As I write Liz Cheney is the most talked about woman leader in America. It’s not clear that her sudden fame will last. But there is no denying that her decision to launch a full-throated attack on Donald Trump has catapulted her into the national spotlight. In consequence of her relentless assault on the former president, she has been booted out of her leadership role in the House of Representatives. And she has decisively and possibly permanently split from nearly all her Republican colleagues.
Liz Cheney’s last name is, yes, Cheney. So, on one level it’s understandable that the congresswoman from Wyoming is invariably introduced as Dick Cheney’s daughter. Dick Cheney was, after all, vice president of the United States for eight years (2001-2009), and a leading Republican long before that. In fact, Dick Cheney was one of the most influential leaders in recent American history, including, by all accounts, in his post as Vice President during the two-term presidency of George W. Bush.
Still, it is not Dick Cheney who birthed Liz Cheney. Liz Cheney has a mother. Liz Cheney was delivered of Lynne Cheney who, it happens, has long been a highly accomplished and prominent figure in her own right.
Long before it was fashionable or even normal for women of a certain class to work outside the home, Lynne Cheney did. She had an extremely successful career – or, better, plural, as in careers. For example, she was chair of the National Endowment for the Humanities from 1986 to 1993. She was a CNN television host from 1995 to 1998. And over the years she has served on a range of entities from corporate boards to the Readers Digest Association.

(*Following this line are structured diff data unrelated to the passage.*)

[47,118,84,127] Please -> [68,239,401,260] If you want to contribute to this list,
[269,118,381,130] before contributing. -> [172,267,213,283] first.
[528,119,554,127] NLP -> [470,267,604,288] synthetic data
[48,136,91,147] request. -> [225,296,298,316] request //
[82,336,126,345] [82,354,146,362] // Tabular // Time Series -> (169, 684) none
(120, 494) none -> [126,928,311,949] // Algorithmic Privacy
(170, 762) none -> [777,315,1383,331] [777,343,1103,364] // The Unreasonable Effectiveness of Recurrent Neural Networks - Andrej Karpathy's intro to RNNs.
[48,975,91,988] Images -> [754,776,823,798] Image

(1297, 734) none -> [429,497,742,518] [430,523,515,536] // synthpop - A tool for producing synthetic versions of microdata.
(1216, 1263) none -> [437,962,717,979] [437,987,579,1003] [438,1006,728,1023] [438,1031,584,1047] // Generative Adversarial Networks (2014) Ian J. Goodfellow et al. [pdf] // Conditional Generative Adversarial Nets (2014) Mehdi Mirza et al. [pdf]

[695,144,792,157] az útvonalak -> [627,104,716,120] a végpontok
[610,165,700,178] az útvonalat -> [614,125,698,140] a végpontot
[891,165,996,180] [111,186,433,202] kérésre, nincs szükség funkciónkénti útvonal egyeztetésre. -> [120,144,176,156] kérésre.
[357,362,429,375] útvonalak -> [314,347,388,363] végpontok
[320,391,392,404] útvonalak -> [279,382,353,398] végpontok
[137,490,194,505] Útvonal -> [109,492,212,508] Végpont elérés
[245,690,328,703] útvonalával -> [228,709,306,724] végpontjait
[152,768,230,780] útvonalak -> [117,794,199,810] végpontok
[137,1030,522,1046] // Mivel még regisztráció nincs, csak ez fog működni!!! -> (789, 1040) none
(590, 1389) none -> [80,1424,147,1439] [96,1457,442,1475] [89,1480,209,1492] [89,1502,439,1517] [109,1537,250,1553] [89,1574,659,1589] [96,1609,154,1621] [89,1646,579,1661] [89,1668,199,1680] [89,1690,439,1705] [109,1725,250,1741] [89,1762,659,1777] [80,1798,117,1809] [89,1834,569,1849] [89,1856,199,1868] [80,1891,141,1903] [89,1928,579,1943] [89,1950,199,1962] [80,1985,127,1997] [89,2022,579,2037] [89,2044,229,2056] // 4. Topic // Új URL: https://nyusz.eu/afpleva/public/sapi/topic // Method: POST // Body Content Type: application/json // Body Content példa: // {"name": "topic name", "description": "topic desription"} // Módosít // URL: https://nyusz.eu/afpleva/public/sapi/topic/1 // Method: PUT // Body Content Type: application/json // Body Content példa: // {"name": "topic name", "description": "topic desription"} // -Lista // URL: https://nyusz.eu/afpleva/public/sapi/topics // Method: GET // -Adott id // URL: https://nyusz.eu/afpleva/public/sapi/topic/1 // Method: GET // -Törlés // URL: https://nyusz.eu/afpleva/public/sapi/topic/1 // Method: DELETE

Moreover, when time came for Lynne and Dick Cheney to leave Washington to return to their home in Wyoming, her work did not stop. Remarkably, she became a successful and prominent writer, with a focus on early American history. Her most recent books are James Madison: A Life Reconsidered (2015), and The Virginia Dynasty: Four Presidents and the Creation of the American Nation (2020). Both were very well reviewed and received, and both have become a highly respected part of the vast literature on America’s Founders.
I admit it’s economical to describe Liz Cheney as Dick Cheney’s daughter. However, it’s both inaccurate and unfair. She is also Lynne Cheney’s daughter. And Lynne Cheney merits a place in the nation’s firmament every bit as much as does her husband.